Amizade
A amizade é um exercício de limites afetivos em permanente desejo de expansão. Por mais completa que pareça ser uma relação de amizade, ela vive também do que lhe falta e da esperança de que um dia nada venha a faltar. Com o tempo, aprendemos a esperar menos e a nos satisfazer com a finitude dos sentimentos nossos e alheios, embora no fundo de nós ainda esperemos a súbita novidade que o amigo saberá revelar. Sendo um exercício bem-sucedido de tolerância e paciência – amplamente recompensadas, diga-se – a amizade é também a ansiedade e a expectativa de descobrirmos em nós, por intermédio do amigo, uma dimensão desconhecida do nosso ser.
Há quem julgue que cabe ao amigo reconhecer e estimular nossas melhores qualidades. Mas por que não esperar que o valor maior da amizade está em ser ela um necessário e fiel espelho de nossos defeitos? Não é preciso contar com o amigo para conhecermos melhor nossas mais agudas imperfeições? Não cabe ao amigo a sinceridade de quem aponta nossa falha, pela esperança de que venhamos a corrigi-la? Se o nosso adversário aponta nossas faltas no tom destrutivo de uma acusação, o amigo as identifica com lealdade, para que nos compreendamos melhor.
Quando um amigo verdadeiro, por contingência da vida ou imposição da morte, é afastado de nós, ficam dele, em nossa consciência, seus valores, seus juízos, suas percepções. Perguntas como “O que diria ele sobre isso?” ou “O que faria ele com isso?” passam a nos ocorrer: são perspectivas dele que se fixaram e continuam a agir como um parâmetro vivo e importante. As marcas da amizade não desaparecem com a ausência do amigo, nem se enfraquecem como memórias pálidas: continuam a ser referências para o que fazemos e pensamos.

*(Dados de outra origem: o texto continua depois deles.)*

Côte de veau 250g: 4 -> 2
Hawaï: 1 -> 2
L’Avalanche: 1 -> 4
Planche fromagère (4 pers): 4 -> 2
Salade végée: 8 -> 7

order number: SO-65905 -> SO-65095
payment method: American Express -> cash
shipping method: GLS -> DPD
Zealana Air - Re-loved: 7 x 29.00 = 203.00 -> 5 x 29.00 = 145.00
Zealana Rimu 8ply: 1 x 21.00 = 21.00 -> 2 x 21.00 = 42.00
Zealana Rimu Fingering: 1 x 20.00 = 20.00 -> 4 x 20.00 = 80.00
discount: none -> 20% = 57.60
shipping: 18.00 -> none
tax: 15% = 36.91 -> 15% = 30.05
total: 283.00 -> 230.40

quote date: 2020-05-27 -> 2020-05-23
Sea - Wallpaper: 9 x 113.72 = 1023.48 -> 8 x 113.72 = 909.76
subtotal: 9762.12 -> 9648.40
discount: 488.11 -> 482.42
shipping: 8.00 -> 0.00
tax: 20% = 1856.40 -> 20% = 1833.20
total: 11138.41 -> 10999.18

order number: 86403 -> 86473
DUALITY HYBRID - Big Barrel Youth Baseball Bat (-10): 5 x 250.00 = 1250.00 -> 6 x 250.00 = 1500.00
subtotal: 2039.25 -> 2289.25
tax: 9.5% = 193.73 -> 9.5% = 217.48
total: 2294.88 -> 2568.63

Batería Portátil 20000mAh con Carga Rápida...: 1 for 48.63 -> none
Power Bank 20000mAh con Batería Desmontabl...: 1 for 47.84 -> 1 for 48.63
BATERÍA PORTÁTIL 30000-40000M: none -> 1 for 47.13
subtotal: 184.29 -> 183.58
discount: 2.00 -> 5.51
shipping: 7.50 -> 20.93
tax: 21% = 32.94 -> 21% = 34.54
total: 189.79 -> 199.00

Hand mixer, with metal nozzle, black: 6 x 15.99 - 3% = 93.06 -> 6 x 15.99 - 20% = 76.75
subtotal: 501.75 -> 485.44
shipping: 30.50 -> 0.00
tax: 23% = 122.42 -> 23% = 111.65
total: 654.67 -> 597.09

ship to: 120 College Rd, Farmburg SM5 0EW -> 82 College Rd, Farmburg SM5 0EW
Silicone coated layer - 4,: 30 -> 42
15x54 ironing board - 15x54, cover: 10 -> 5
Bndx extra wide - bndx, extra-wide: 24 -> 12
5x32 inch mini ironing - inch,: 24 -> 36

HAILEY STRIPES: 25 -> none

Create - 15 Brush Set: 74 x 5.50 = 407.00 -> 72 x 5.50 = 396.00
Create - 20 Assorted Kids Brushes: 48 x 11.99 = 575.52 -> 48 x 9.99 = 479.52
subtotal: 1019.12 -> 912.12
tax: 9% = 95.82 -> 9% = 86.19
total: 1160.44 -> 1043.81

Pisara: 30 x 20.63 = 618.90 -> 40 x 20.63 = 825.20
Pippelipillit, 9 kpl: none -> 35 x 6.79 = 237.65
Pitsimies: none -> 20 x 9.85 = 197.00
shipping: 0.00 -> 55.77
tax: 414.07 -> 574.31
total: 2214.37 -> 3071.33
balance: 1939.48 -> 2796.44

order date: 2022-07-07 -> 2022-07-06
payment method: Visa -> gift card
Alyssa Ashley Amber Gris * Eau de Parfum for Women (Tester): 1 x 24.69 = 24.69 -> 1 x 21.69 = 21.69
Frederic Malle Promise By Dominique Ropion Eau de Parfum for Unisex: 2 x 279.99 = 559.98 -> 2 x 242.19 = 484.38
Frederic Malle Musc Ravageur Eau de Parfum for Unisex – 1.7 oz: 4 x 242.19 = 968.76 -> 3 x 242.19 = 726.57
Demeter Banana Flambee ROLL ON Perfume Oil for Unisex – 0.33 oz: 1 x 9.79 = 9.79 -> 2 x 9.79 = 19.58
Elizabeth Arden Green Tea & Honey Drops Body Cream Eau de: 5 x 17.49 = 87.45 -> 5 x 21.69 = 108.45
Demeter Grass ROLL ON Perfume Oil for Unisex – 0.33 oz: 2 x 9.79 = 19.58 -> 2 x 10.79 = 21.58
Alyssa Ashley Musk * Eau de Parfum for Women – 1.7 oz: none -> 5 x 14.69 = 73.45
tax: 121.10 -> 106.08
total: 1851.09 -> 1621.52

(CALÓGERAS, Bruno, inédito)
I. No primeiro parágrafo, há a sugestão de que a tolerância e a paciência, qualidades positivas mas dispensáveis entre amigos verdadeiros, dão lugar à recompensa da incondicionalidade do afeto.
II. No segundo parágrafo, expressa-se a convicção de que o amigo verdadeiro não apenas releva nossos defeitos como também é capaz de convertê-los em qualidades nossas.
III. No terceiro parágrafo, considera-se que da ausência ocasional ou definitiva do amigo não resulta que seus valores e seus pontos de vista deixem de atuar dentro de nossa consciência.